Ansible automation jobs are declared with a simple description language (YAML), both human-readable and machine-parsable, in what is called an Ansible playbook.

Ansible playbook implementation

Playbooks are the entry point of an Ansible provisioning. They contain information about the systems where the provisioning should be executed, as well as the directives or steps that should be executed. They can orchestrate steps of any ordered process, even as different steps must bounce back and forth between sets of machines in particular orders.

Each playbook is composed of one or more “plays” in a list, which goal is to map a group of hosts to some well-defined roles (in our Kubernetes cluster: “master”, “node”, “etcd”) represented by tasks that call Ansible modules. By composing a playbook of multiple “plays”, it is possible to orchestrate multi-machine deployments. In our context, Ansible playbook enables to orchestrate multiple slices of the Kubernetes infrastructure topology, with very detailed control over how many machines to tackle at a time. So one of the critical task of our implementation was to create these playbooks.

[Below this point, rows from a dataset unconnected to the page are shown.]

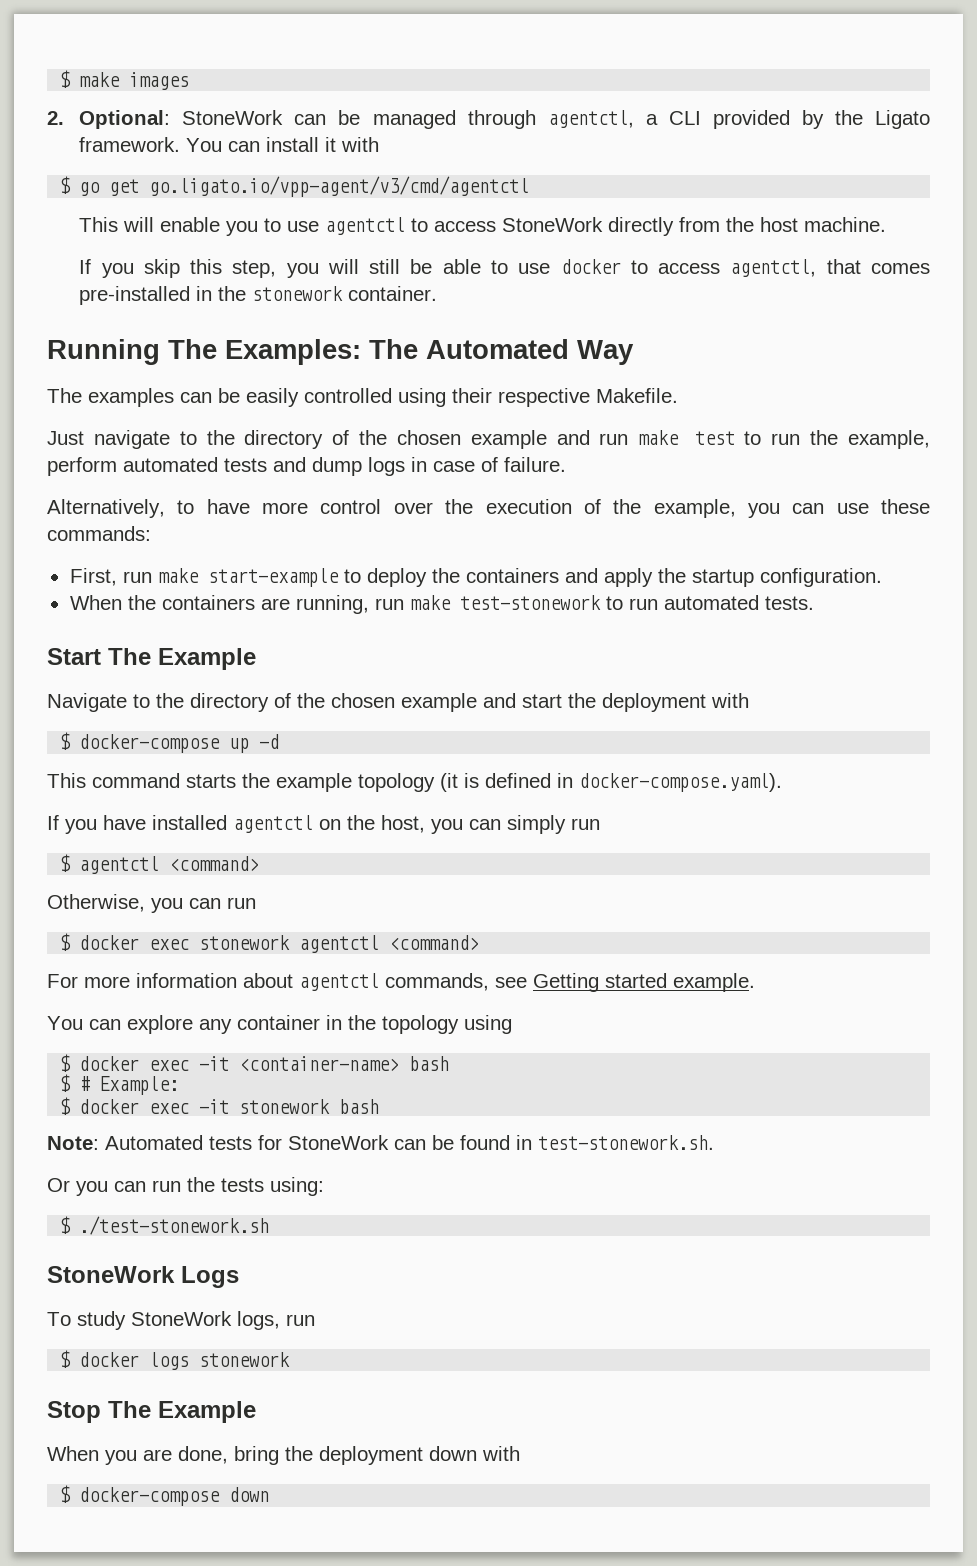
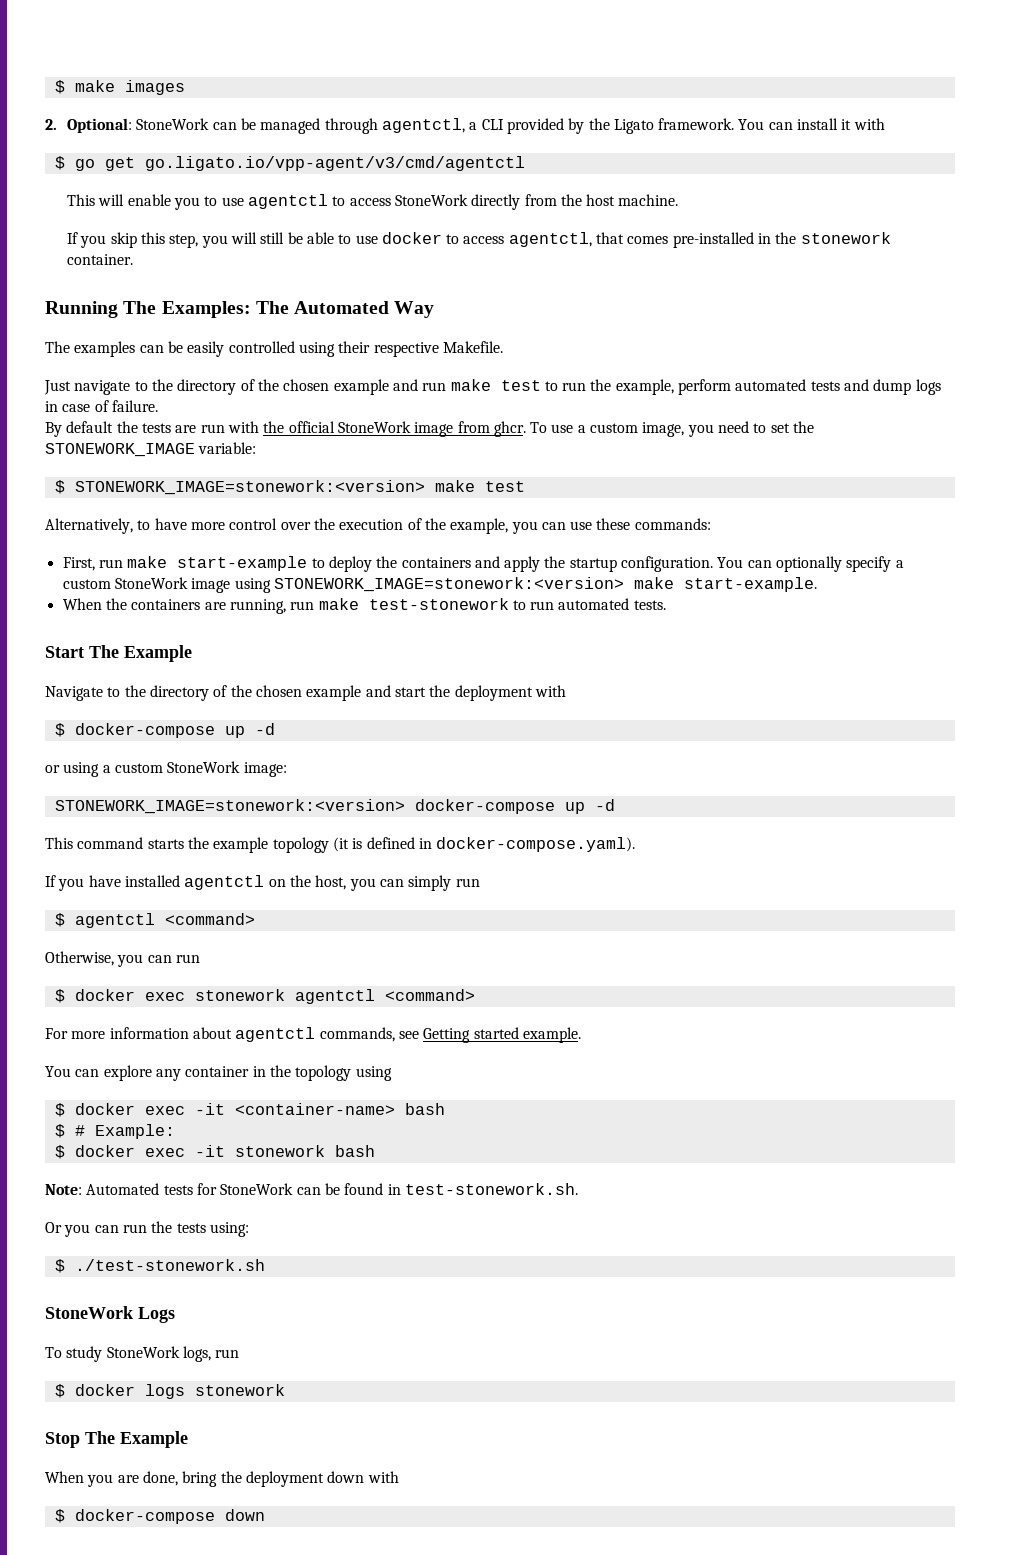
(566, 464) none -> [45,421,815,437] [45,442,257,457] [54,480,525,495] // By default the tests are run with the official StoneWork image from ghcr. To use a custom image, you need to set the STONEWORK_IMAGE variable: // $ STONEWORK_IMAGE=stonework:<version> make test
(882, 577) none -> [717,556,904,572] [62,577,817,593] You can optionally specify a custom StoneWork image using STONEWORK_IMAGE=stonework:<version> make start-example.
(280, 741) none -> [45,761,287,777] [54,799,615,814] // or using a custom StoneWork image: // STONEWORK_IMAGE=stonework:<version> docker-compose up -d

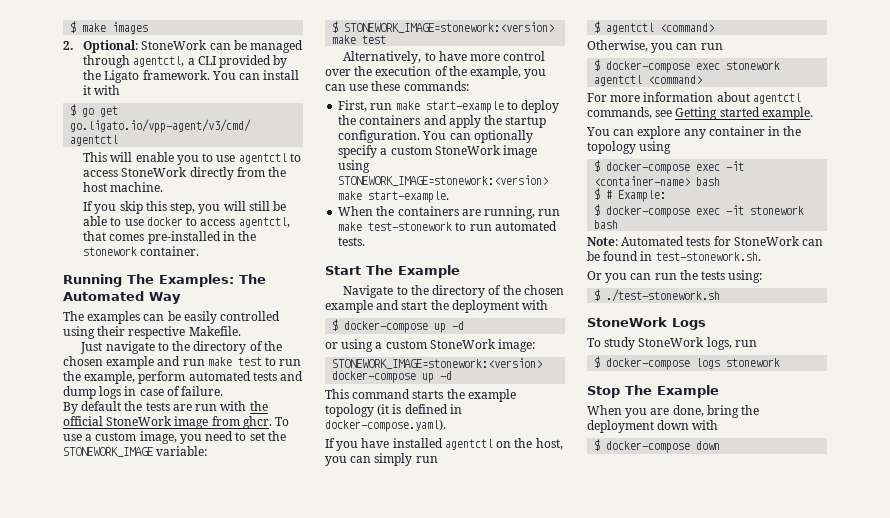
[74,989,135,1001] docker -> [606,61,691,73] docker-compose
[74,1103,135,1115] docker -> [606,162,691,174] docker-compose
[74,1145,135,1157] docker -> [606,206,691,218] docker-compose
[74,1384,135,1396] docker -> [606,358,691,370] docker-compose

When Hervé and I began to work on this automated Ansible CentOS Kubernetes deployment, we checked if there weren’t any existing asset we should build the solution upon. And we found exactly what we were looking for with the repository “Deployment automation of Kubernetes on CentOS 7” on GitHub (https://github.com/xuant/ansible-kubernetes-centos)

Note: Hervé did a fork from this git repository in order to enable further modification ( https://github.com/herveleclerc/ansible-kubernetes-centos.git ) and I made a submodule ["ansible-kubernetes-centos"] from this fork in order to clone this Git repository and keep it as a subdirectory of our main Git repository (to keep commits separate).

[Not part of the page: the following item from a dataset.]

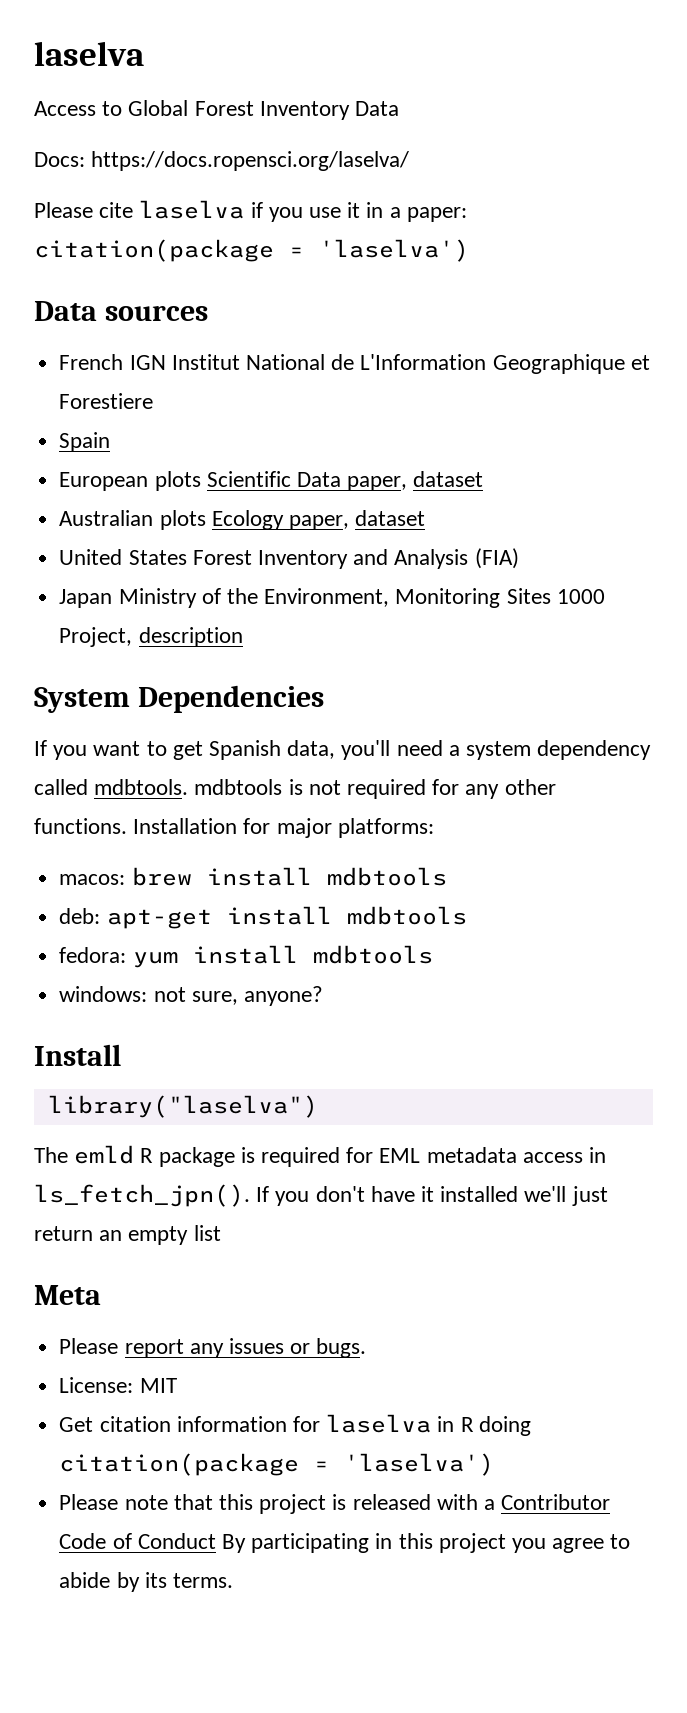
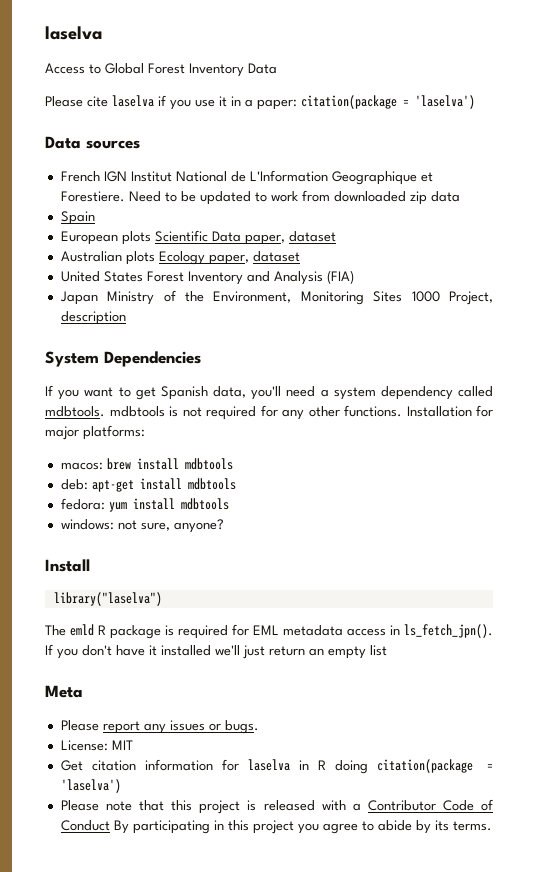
[34,151,410,171] // Docs: https://docs.ropensci.org/laselva/ -> (277, 68) none
[59,393,154,409] Forestiere -> [60,190,460,205] Forestiere. Need to be updated to work from downloaded zip data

Here's what the main playbook (https://github.com/herveleclerc/ansible-kubernetes-centos/blob/master/integrated-wait-deploy.yml) currently looks like:

 

---

- hosts: cluster

  become: yes

  gather_facts: false

 

  tasks:

  - name: "Wait for port 3333 to be ready"

    local_action: wait_for port=3333 host="{{ inventory_hostname }}" state=started connect_timeout=2 timeout=600

 

- hosts: cluster

  become: yes

  roles:

    - common

    - kubernetes

 

- hosts: etcd

  become: yes

  roles:

    - etcd

 

- hosts: masters

  become: yes

  roles:

    - master

 

- hosts: minions

  become: yes

  roles:

    - minion

 

- hosts: masters

  become: yes

  roles:

    - flannel-master

 

- hosts: minions

  become: yes

  roles:

    - flannel-minion

 

Ansible playbook deployment

Ansible allows you to act as another user (through the “become: yes” declaration), different from the user that is logged into the machine (remote user). This is done using existing privilege escalation tools like sudo. As the playbook is launched through the ARM custom extension, the default requirement for a “tty” has to be disabled for the sudo users (and after playbook execution, to be re-enabled). The corresponding code that triggers the “integrated-wait-deploy.yml” playbook deployment is given with the following function:

function deploy()

{

  sed -i 's/Defaults requiretty/Defaults !requiretty/g' /etc/sudoers

 

  ansible-playbook -i "${ANSIBLE_HOST_FILE}" integrated-wait-deploy.yml | tee -a /tmp/deploy-"${LOG_DATE}".log

 

  sed -i 's/Defaults !requiretty/Defaults requiretty/g' /etc/sudoers

}

 

Solution environment setup

This Kubernetes nodes and the Ansible controller should have the same level of OS packages.

Ansible controller and nodes software environment

The software environment of the virtual machines involved in this Kubernetes cluster is setup through the usage of the Open Source EPEL (Extra Packages for Enterprise Linux) Linux repository (a repository of add-on packages that complements the Fedora-based Red Hat Enterprise Linux (RHEL) and its compatible spinoffs, such as CentOS and Scientific Linux).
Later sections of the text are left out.